▶ _Task to complete_
Could you retype every line below exactly, omitting the images?

(Structured diff data)
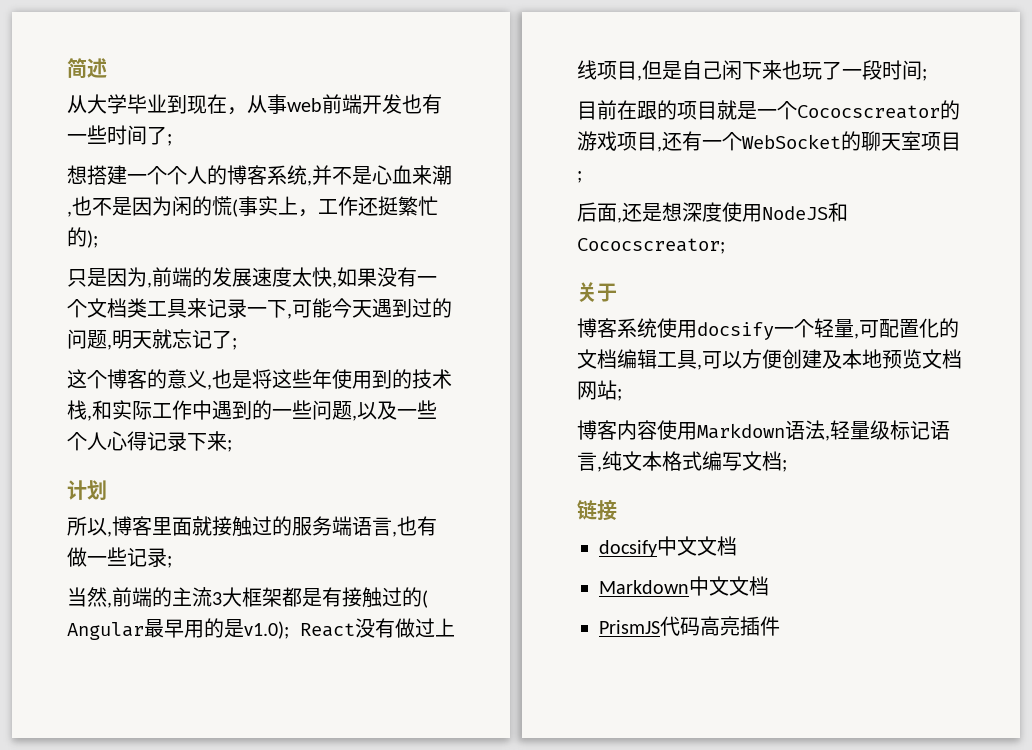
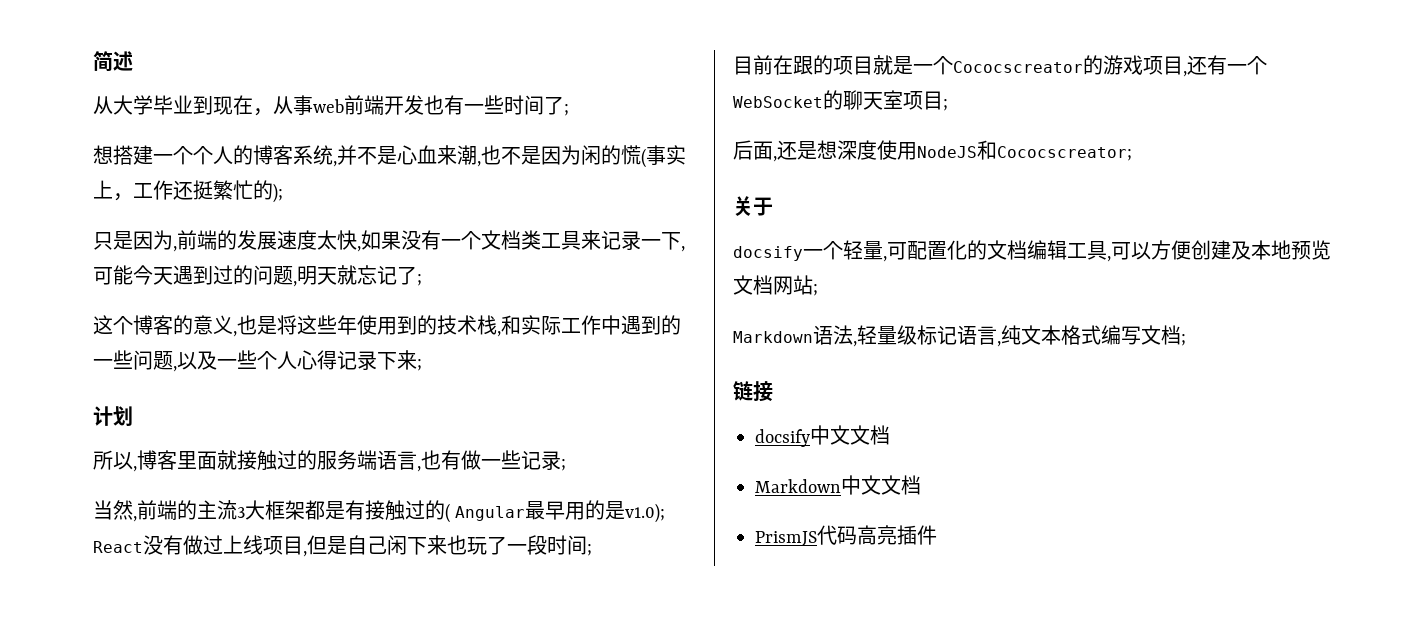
- 博客系统使用docsify一个轻量,可配置化的文档编辑工具,可以方便创建及本地预览文档网站;
+ docsify一个轻量,可配置化的文档编辑工具,可以方便创建及本地预览文档网站;
- 博客内容使用Markdown语法,轻量级标记语言,纯文本格式编写文档;
+ Markdown语法,轻量级标记语言,纯文本格式编写文档;

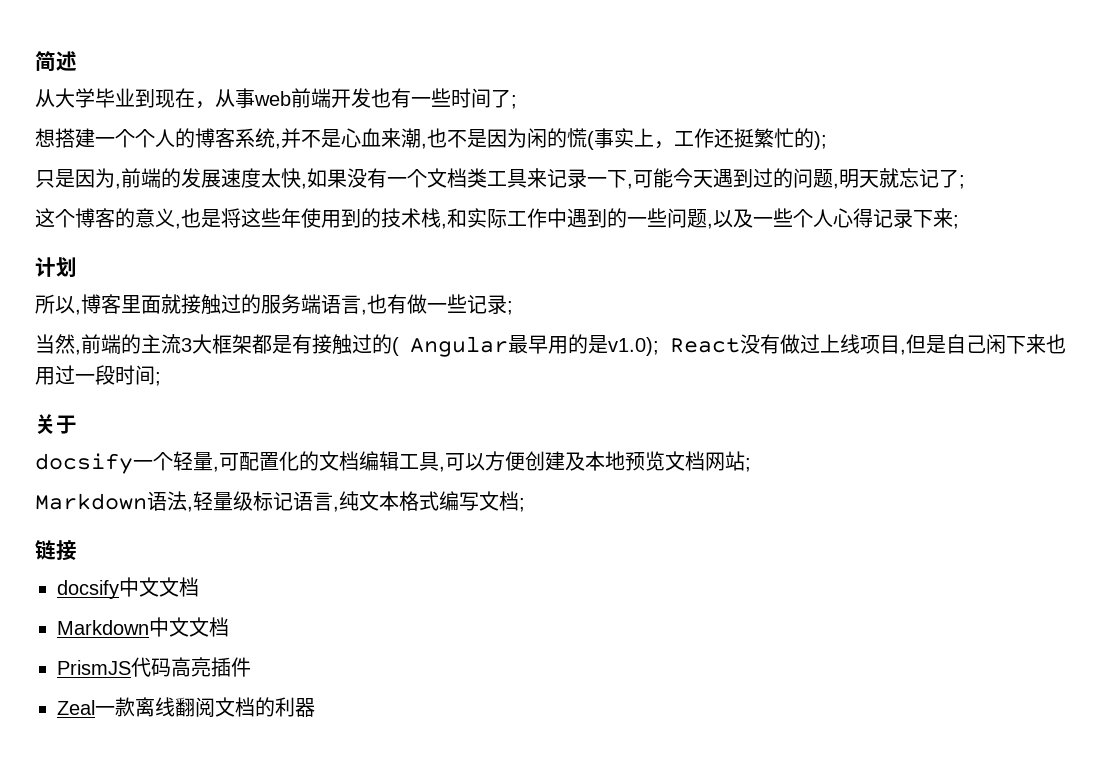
- 当然,前端的主流3大框架都是有接触过的( Angular最早用的是v1.0); React没有做过上线项目,但是自己闲下来也玩了一段时间;
+ 当然,前端的主流3大框架都是有接触过的( Angular最早用的是v1.0); React没有做过上线项目,但是自己闲下来也用过一段时间;
- 目前在跟的项目就是一个Cococscreator的游戏项目,还有一个WebSocket的聊天室项目;
- 后面,还是想深度使用NodeJS和Cococscreator;
+ Zeal一款离线翻阅文档的利器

▶ _Answer area_
- 博客系统使用docsify一个轻量,可配置化的文档编辑工具,可以方便创建及本地预览文档网站;
+ docsify一个轻量,可配置化的文档编辑工具,可以方便创建及本地预览文档网站;
- 博客内容使用Markdown语法,轻量级标记语言,纯文本格式编写文档;
+ Markdown语法,轻量级标记语言,纯文本格式编写文档;

- 当然,前端的主流3大框架都是有接触过的( Angular最早用的是v1.0); React没有做过上线项目,但是自己闲下来也玩了一段时间;
+ 当然,前端的主流3大框架都是有接触过的( Angular最早用的是v1.0); React没有做过上线项目,但是自己闲下来也用过一段时间;
- 目前在跟的项目就是一个Cococscreator的游戏项目,还有一个WebSocket的聊天室项目;
- 后面,还是想深度使用NodeJS和Cococscreator;
+ Zeal一款离线翻阅文档的利器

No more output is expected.